Figuring out how to actually read hundreds of thousands of scientific papers and apply their findings to real challenges, such as the treatment of cancer patients, is an arduous, uphill battle.
But an associate professor in the University of Arizona's School of Information, Clayton Morrison, is doing just that, one algorithm at a time.
He wonders, as many others in his field do, if the solutions to big problems are already there, in extant data, but no one has been able to put it all together yet.
Morrison, as the co-principal investigator, and a team of collaborators are using a research grant of more than $3.6 million to investigate. Funded by the Defense Advanced Research Projects Agency, "REACH: Reading and Assembling Contextual and Holistic Mechanisms From Text" will create a computer system that reads papers, extracts information on biochemical pathways, and plugs it all into large-scale, interactive models.
REACH researchers are laying the foundation for interactive software that would allow drug developers, or maybe even doctors, to provide lots of information, such as a patient's genome. In turn, it could model how a specific treatment would interact with the patient.
"They'll be the Microsofts and Googles of biomedicine," Morrison said.
Its potential has mass appeal and big implications: fast, individualized and precise biomedical care.
"The REACH project is applied to cancer biology, but we have an even bigger vision than that, although cancer biology is big enough," Morrison said.
If big data is a two-part challenge, Morrison said, then storing it and moving it around is the first part. The second part is understanding it.
REACH works on the understanding part in three phases: extraction, assembly and inference.
Extraction was put to the test this summer. Over the course of a year, researchers led by Mihai Surdeanu, associate professor in the Computer Science Department and REACH's principal investigator, trained a computer system to read papers using hundreds of algorithms. One, for example, allows it to understand that "mouse," "mice" and "Mus musculus" all refer to the same thing.
Others on the UA research team include Ryan Gutenkunst, assistant professor of molecular and cellular biology; Guang Yao, assistant professor of molecular and cellular biology; and Kobus Barnard, professor of computer science.
Morrison, who also has a strong, academic background in developmental psychology, said, "I think that collaborative computers are going to be like children, and we'll have to raise them, in a way. They’ll be as smart as we’re able to teach them, and we need them to be able to communicate with us."
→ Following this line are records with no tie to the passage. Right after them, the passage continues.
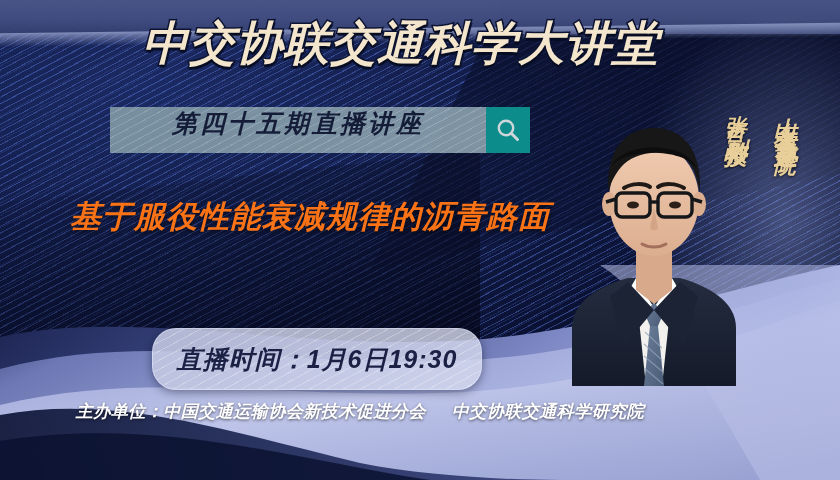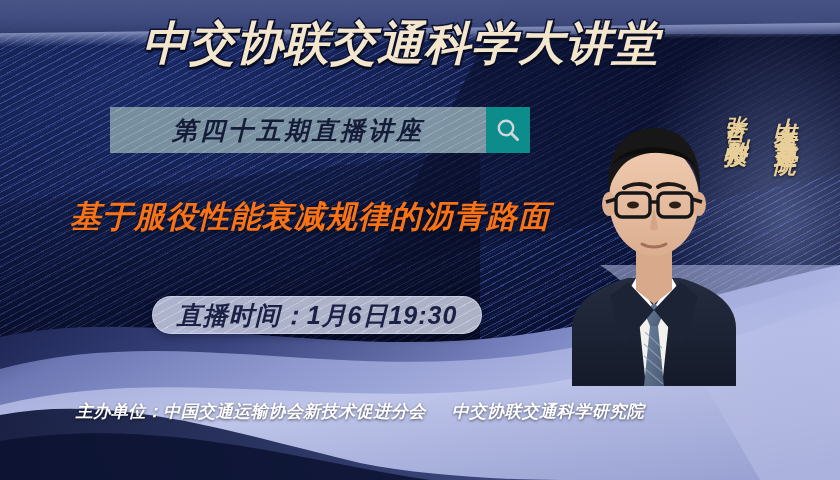--- a/index.html
+++ b/index.html
@@ -93,7 +93,7 @@
     position:relative;flex:1;
     background:linear-gradient(100deg,rgba(126,150,163,.92),rgba(142,165,177,.88));
     overflow:hidden;
-    display:flex;align-items:center;justify-content:center;
+    display:flex;align-items:flex-start;justify-content:center;
   }
   .subbar-body:before{
     content:"";position:absolute;inset:0;

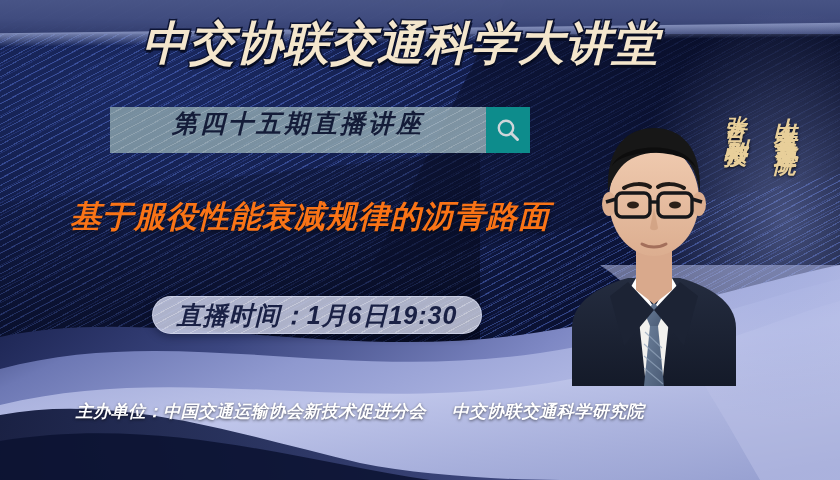--- a/index.html
+++ b/index.html
@@ -121,7 +121,7 @@
 
   
   .timepill{
-    position:absolute;left:152px;top:296px;width:330px;height:38px;
+    position:absolute;left:152px;top:328px;width:330px;height:62px;
     border-radius:24px;overflow:hidden;
     background:linear-gradient(105deg,rgba(196,201,226,.88),rgba(214,218,238,.80));
     border:1px solid rgba(225,230,250,.55);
In the recent evaluation of this first phase of REACH, the system was able to process 1,000 papers on RAS-related cancers in a matter of hours, yielding results that exceeded state-of-the-art predecessors — all by relying on algorithms. Asking a human scientist to do the same would be outrageous.
Focusing their efforts on modeling how RAS functions in cancer cells was an easy choice, for a couple of reasons.
RAS proteins control the chemical pathways responsible for growth, migration and survival within a cell. Basically, they've got a big job. Secondly, RAS oncogenes are mutated in 33 percent of all human cancers, making them one of the most highly researched classes of oncogenes. And when you need thousands of papers on one subject, highly researched is important.
Now that the REACH system knows how to read, it needs context. Morrison is currently building that in, by teaching it to differentiate between species (a yeast cell is different from a mouse). As of now, REACH is already familiar with 30 different species affected by RAS-related cancers. It also will need to understand differences among cell types, organs and tissue types. This is all part of the project's assembly phase.
By the end of the four-year project, REACH should be able to make inferences. In other words, it will hypothesize much as a scientist or a doctor might.
"I would like to see this usher in computers understanding complex things at a level that we just can't," Morrison said.
"It's awesome. I can't tell you how excited and passionate I get that I'm able to take things I've developed and apply them to something that could potentially, directly improve peoples' lives."